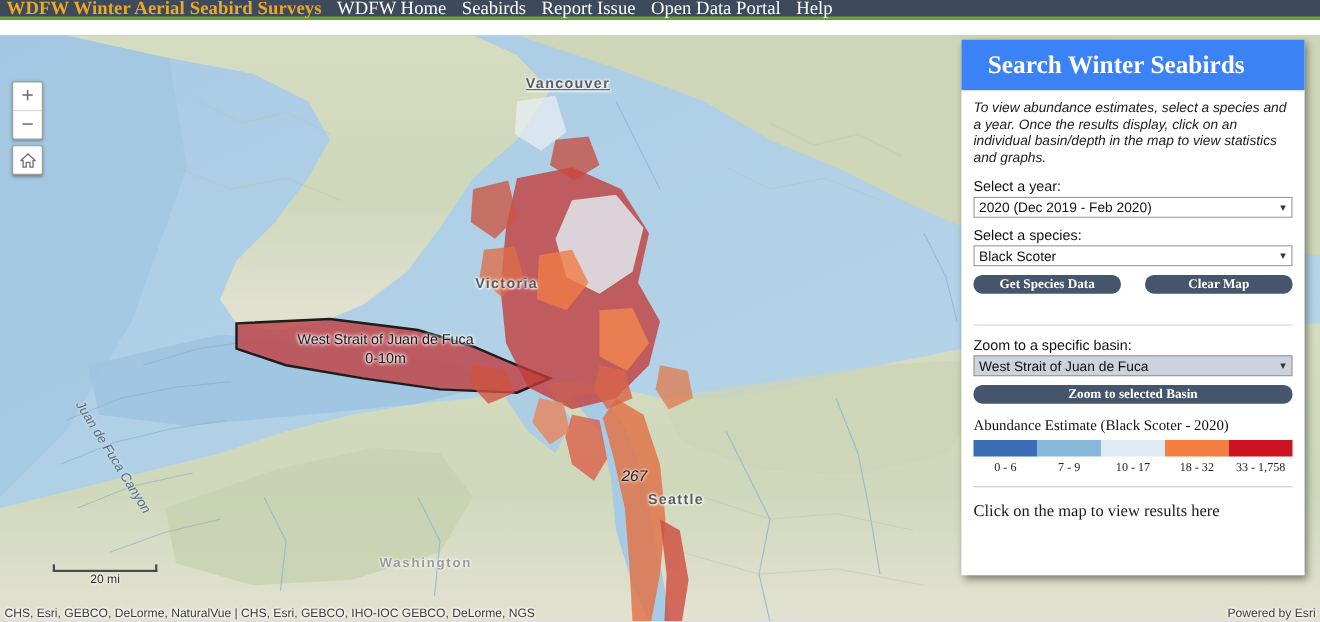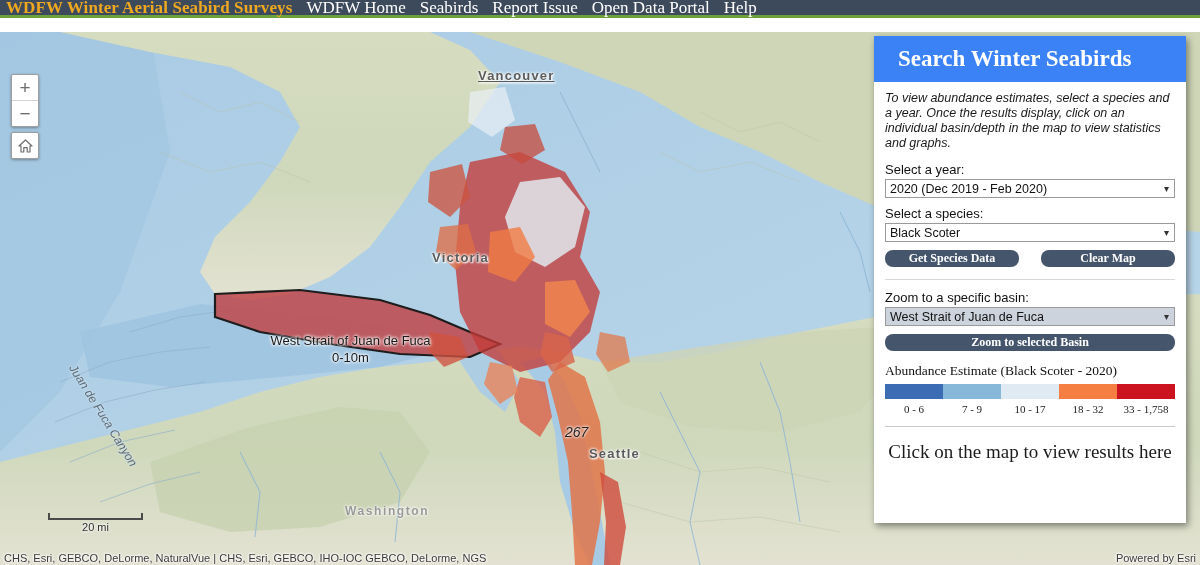--- a/index.html
+++ b/index.html
@@ -42,21 +42,21 @@
   .lbl-state{
     color:#9a9a9a;font-size:12px;font-weight:bold;letter-spacing:1.6px;
     text-shadow:0 0 3px #fff,0 0 3px #fff;
   }
   .lbl-water{
     color:#5d6a75;font-size:12px;font-style:italic;
     text-shadow:0 0 3px #cfe2f0,0 0 2px #cfe2f0;
   }
   .lbl-basin{
     color:#1a1a1a;font-size:13px;text-align:center;line-height:17px;
-    text-shadow:0 0 3px #fff,0 0 3px #fff,0 0 4px #fff;white-space:normal;width:165px;margin-top:32px;
+    text-shadow:0 0 3px #fff,0 0 3px #fff,0 0 4px #fff;white-space:normal;width:165px;
   }
   .lbl-value{
     color:#222;font-size:14px;font-style:italic;
     text-shadow:0 0 3px #fff,0 0 3px #fff;
   }
 
   
   #zoom-controls{
     position:absolute;left:11px;top:42px;width:26px;
     background:#fff;border:1px solid #9e9e9e;border-radius:2px;
@@ -124,43 +124,43 @@
     font-family:"Liberation Sans",sans-serif;font-size:12.5px;
     padding:0 18px 0 4px;margin-bottom:8px;
     -webkit-appearance:none;appearance:none;
     display:flex;align-items:center;position:relative;cursor:pointer;
   }
   .sel.grey{background:#ccd3dc;}
   .sel .caret{
     position:absolute;right:5px;top:50%;transform:translateY(-55%);
     font-size:10px;color:#333;
   }
-  .btn-row{display:flex;gap:22px;margin-bottom:12px;}
+  .btn-row{display:flex;gap:22px;margin-bottom:28px;}
   .btn{
     flex:1;height:17px;background:#45566c;color:#fff;border:none;border-radius:8px;
     font-family:"Liberation Serif",serif;font-size:12px;font-weight:bold;
     display:flex;align-items:center;justify-content:center;cursor:pointer;
     box-sizing:border-box;
   }
   .btn.full{width:100%;flex:none;margin-bottom:12px;}
   .divider{height:1px;background:#d8d8d8;margin:0 0 10px 0;}
 
   
   #legend-title{font-family:"Liberation Serif",serif;font-size:13.5px;color:#111;margin-bottom:5px;}
   #legend-ramp{display:flex;width:100%;height:15px;}
   #legend-ramp div{flex:1;}
   #legend-labels{display:flex;width:100%;margin-top:4px;}
   #legend-labels span{
     flex:1;text-align:center;font-size:11px;color:#222;
     font-family:"Liberation Serif",serif;
   }
   #legend-rule{height:1px;background:#c9c9c9;margin:11px 0 0 0;}
   #results-placeholder{
-    font-family:"Liberation Serif",serif;font-size:19px;color:#1b1b1b;
-    text-align:center;margin-top:14px;
+    font-family:"Liberation Serif",serif;font-size:15px;color:#1b1b1b;
+    margin-top:14px;
   }
 </style>
 </head>
 <body>
 
 <div id="navbar">
   <span class="nav-brand">WDFW Winter Aerial Seabird Surveys</span>
   <a class="nav-link" href="#">WDFW Home</a>
   <a class="nav-link" href="#">Seabirds</a>
   <a class="nav-link" href="#">Report Issue</a>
· · ·
Task goal
Check each line of the entries for the string "link". Copy the lines that have it.

Your solution
   <a class="nav-link" href="#">WDFW Home</a>
   <a class="nav-link" href="#">Seabirds</a>
   <a class="nav-link" href="#">Report Issue</a>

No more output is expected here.